Many years later, when we had a chance to talk about some things, my mom told me how worried she was about me. I was after all, Daddy’s girl. I worshipped him. And when I became so very quiet, and non-responsive, she worried. I still never told her what was said to me. I didn’t want her to grieve all over again.

She mentioned my lost childhood and how sad she was that it was cut short for me.

I was sad too.

I became overly responsible, to the point that it would be out of balance at times. Even now, I have to monitor myself for balance. I was an old soul, and still am.
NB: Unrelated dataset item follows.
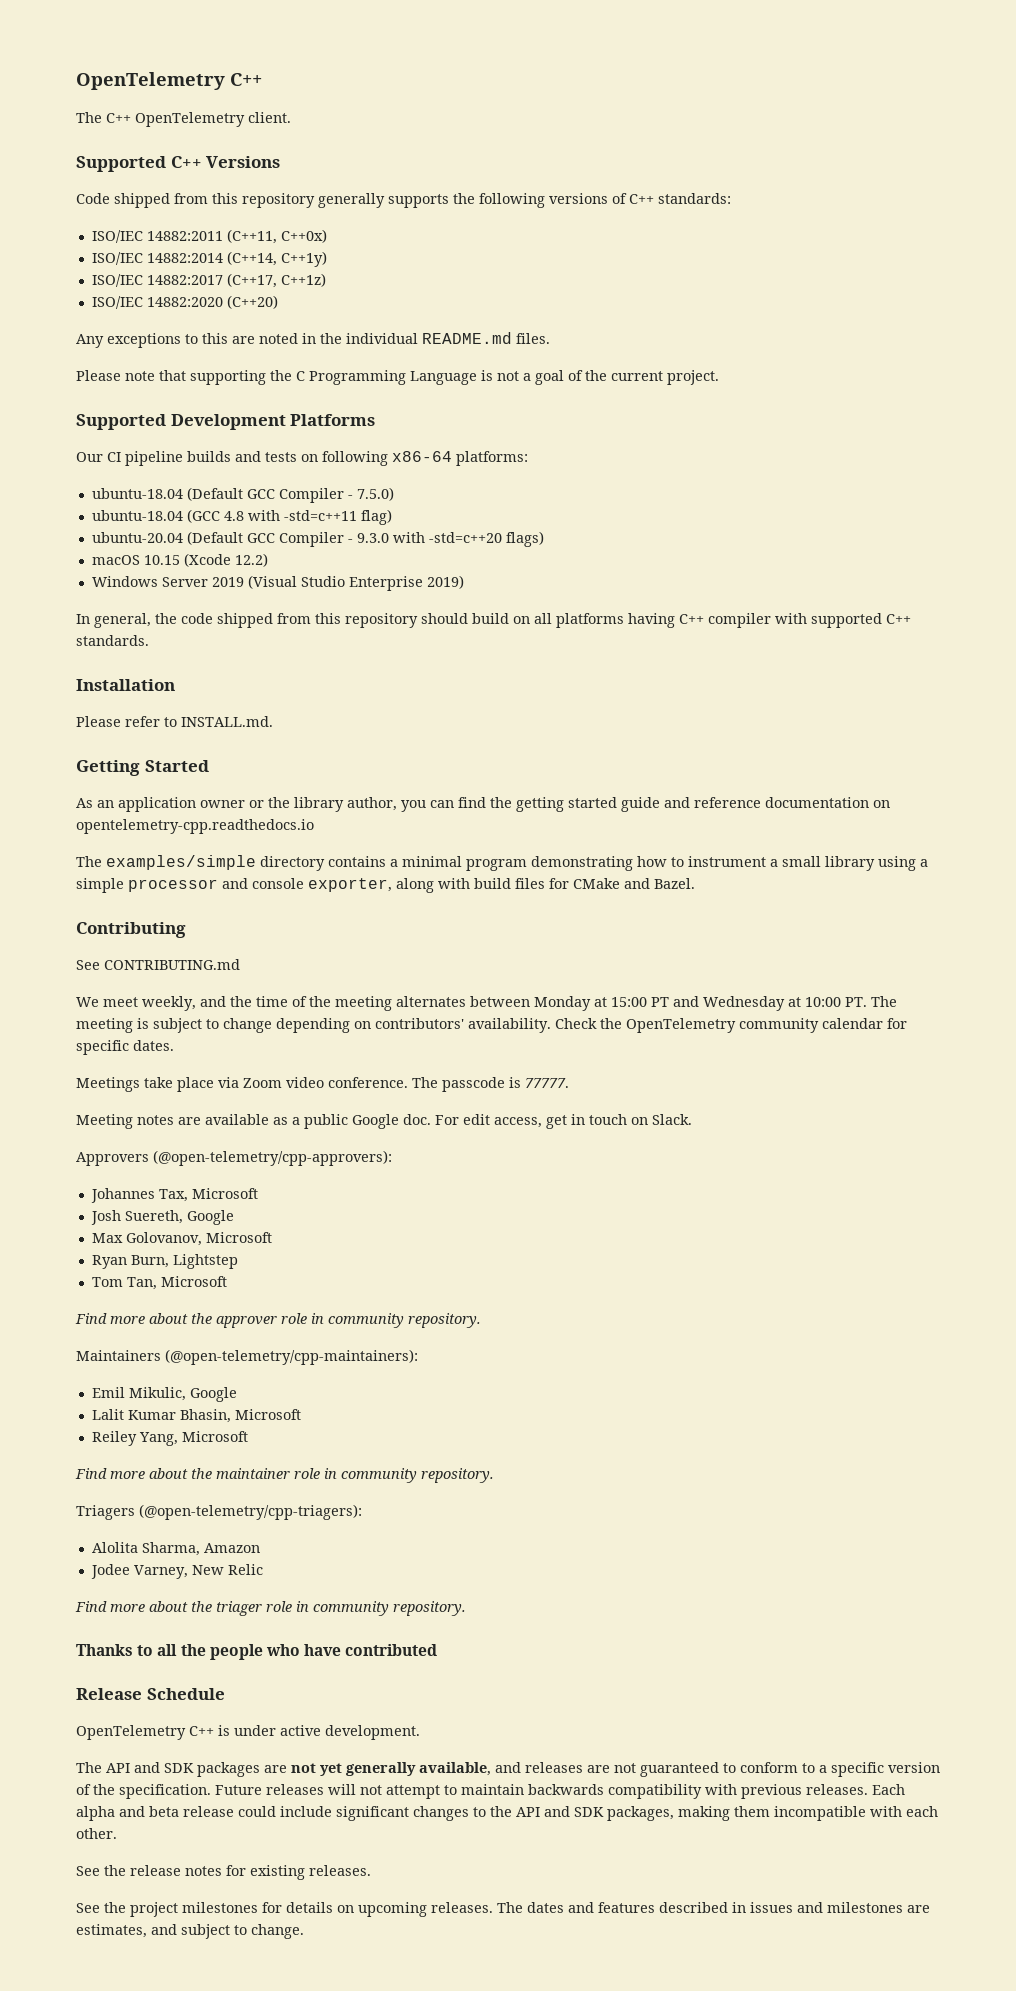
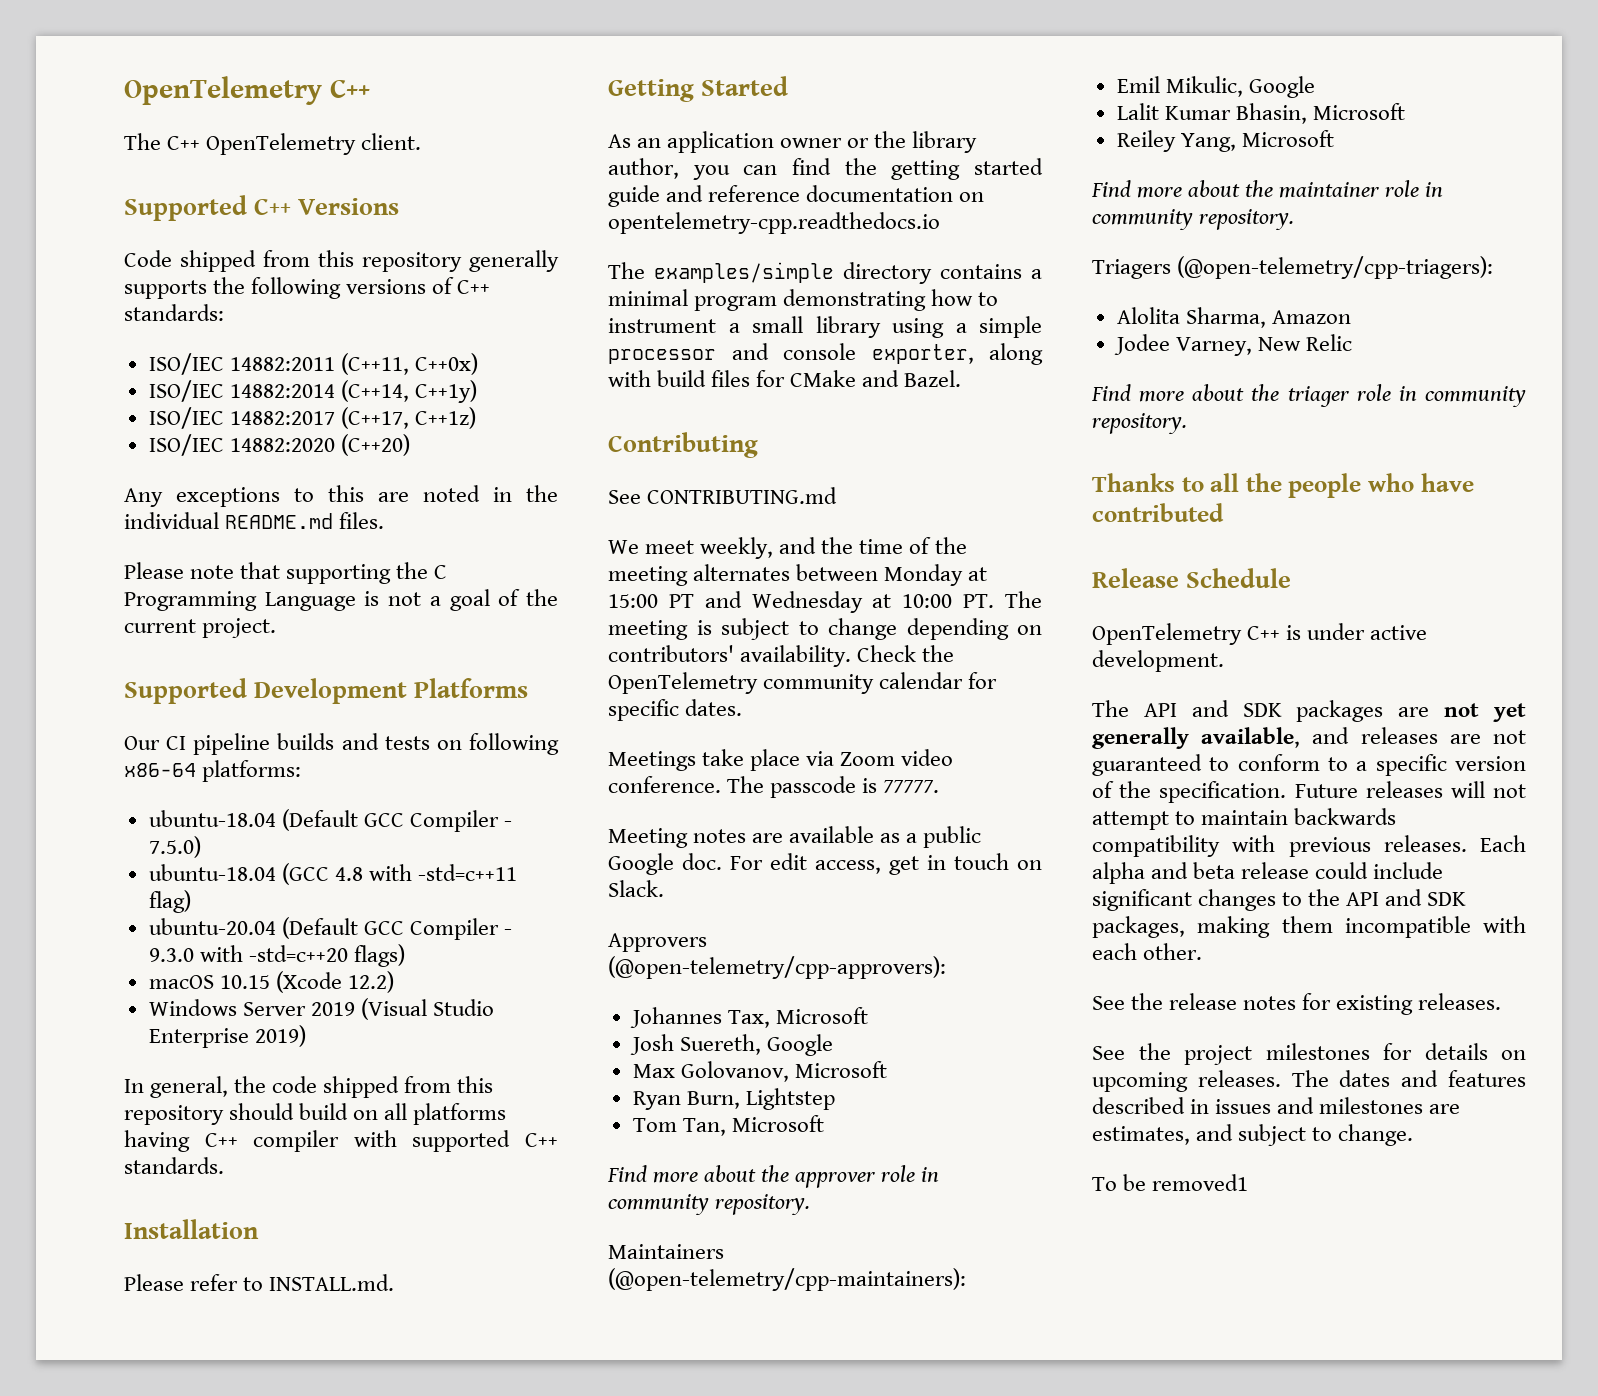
(304, 1931) none -> [1092,1174,1249,1191] // To be removed1

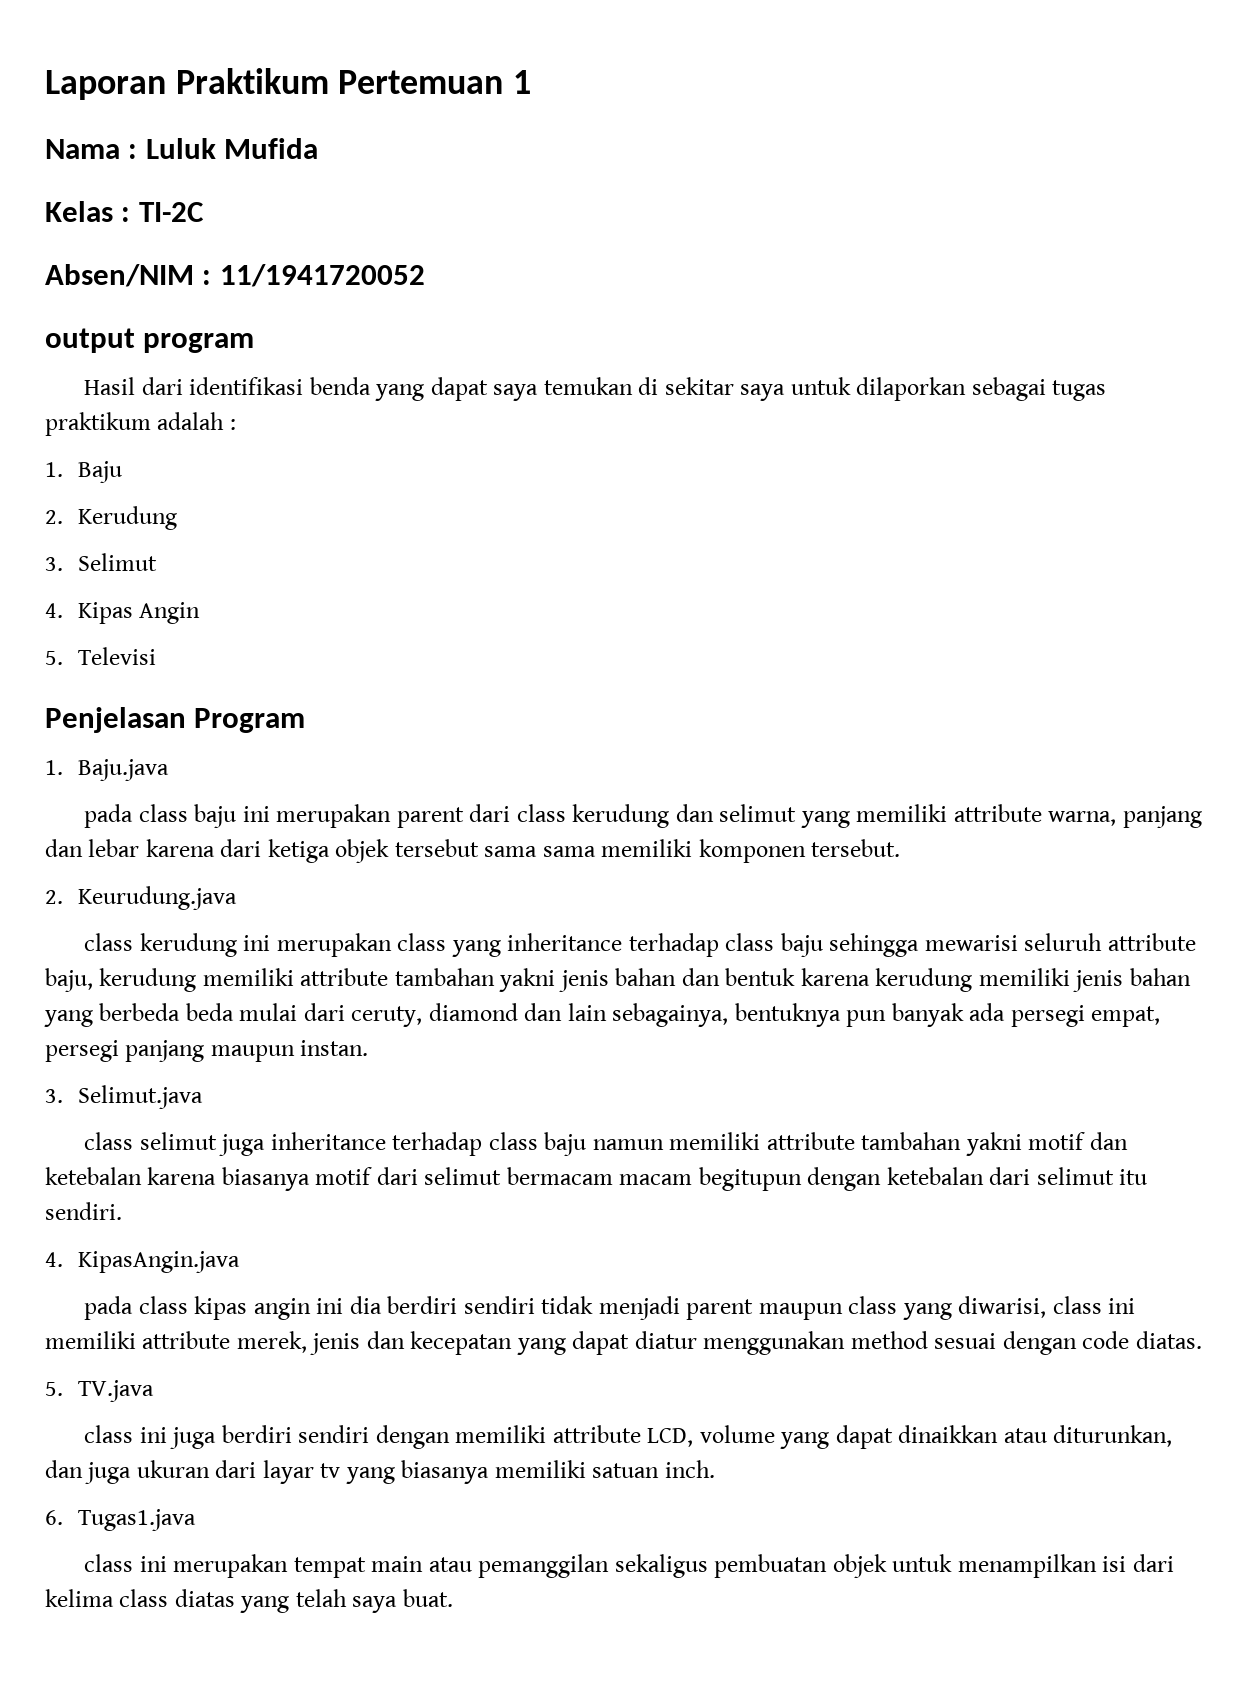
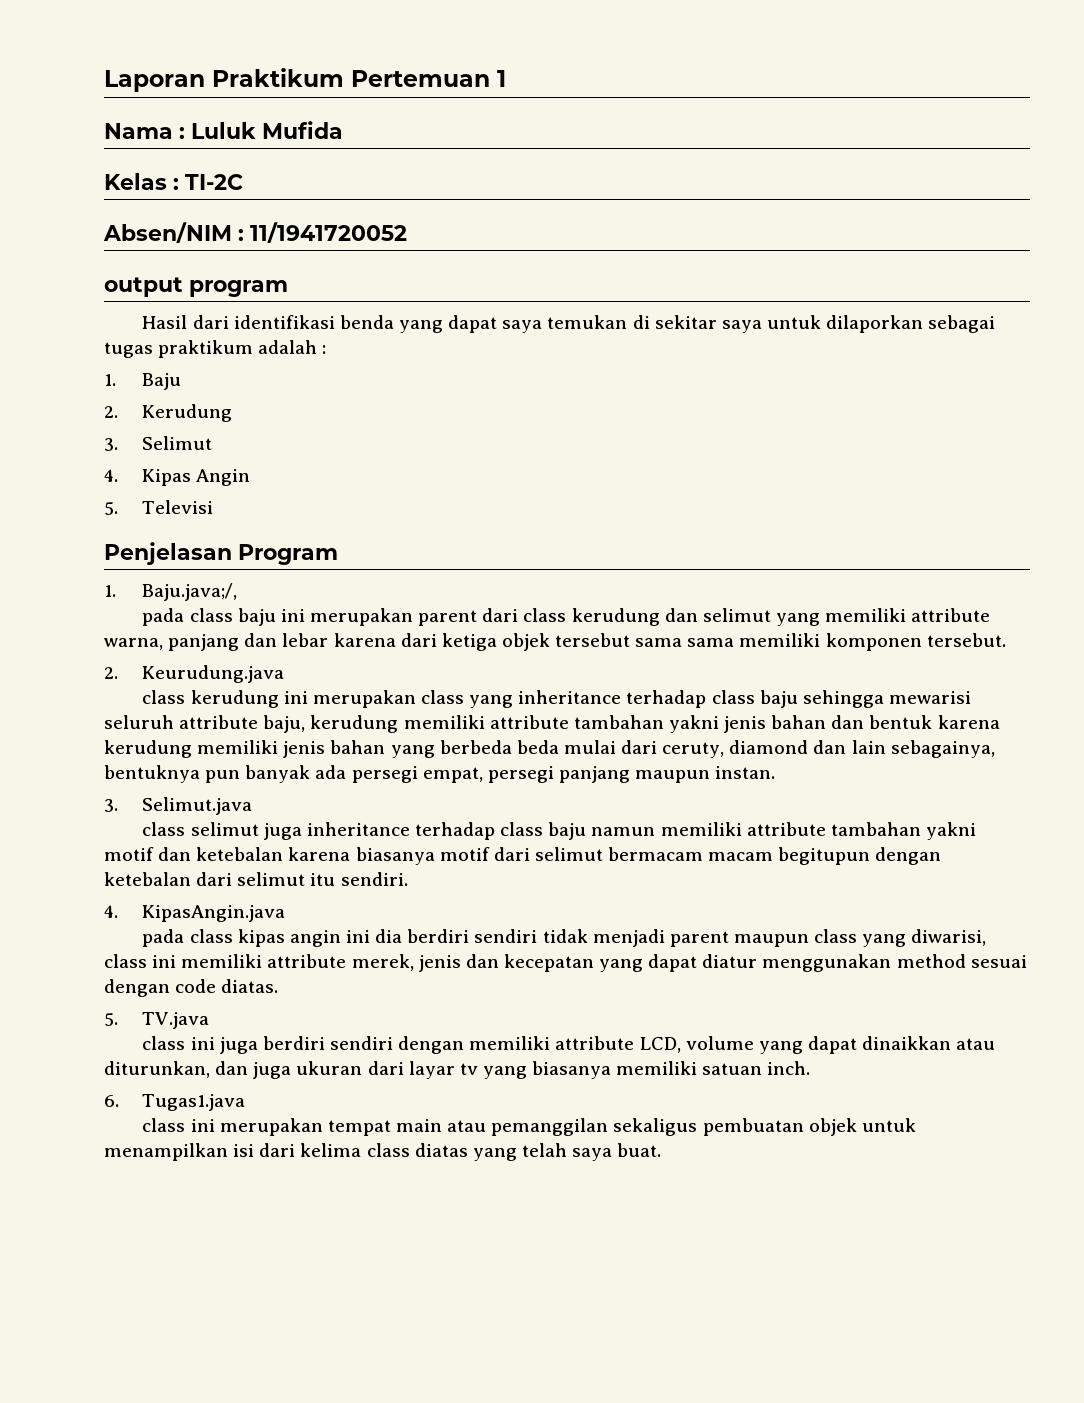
[77,759,169,781] Baju.java -> [141,583,237,601] Baju.java;/,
A very tired old woman in a little girl’s body, or so it felt to me.

I was instantly thrust into the world of a grown up, having to be responsible and dependable. No longer a child, I was now my mom’s right hand, her helper, and roommate. I had an instinct that I needed to be strong for her so she wouldn’t shoulder the burden alone. I tried to be as mature as I could, responsible, and self-sufficient so she wouldn’t worry about me.

Looking back now, I realize now how frightened she must have been for the future.  So was I. 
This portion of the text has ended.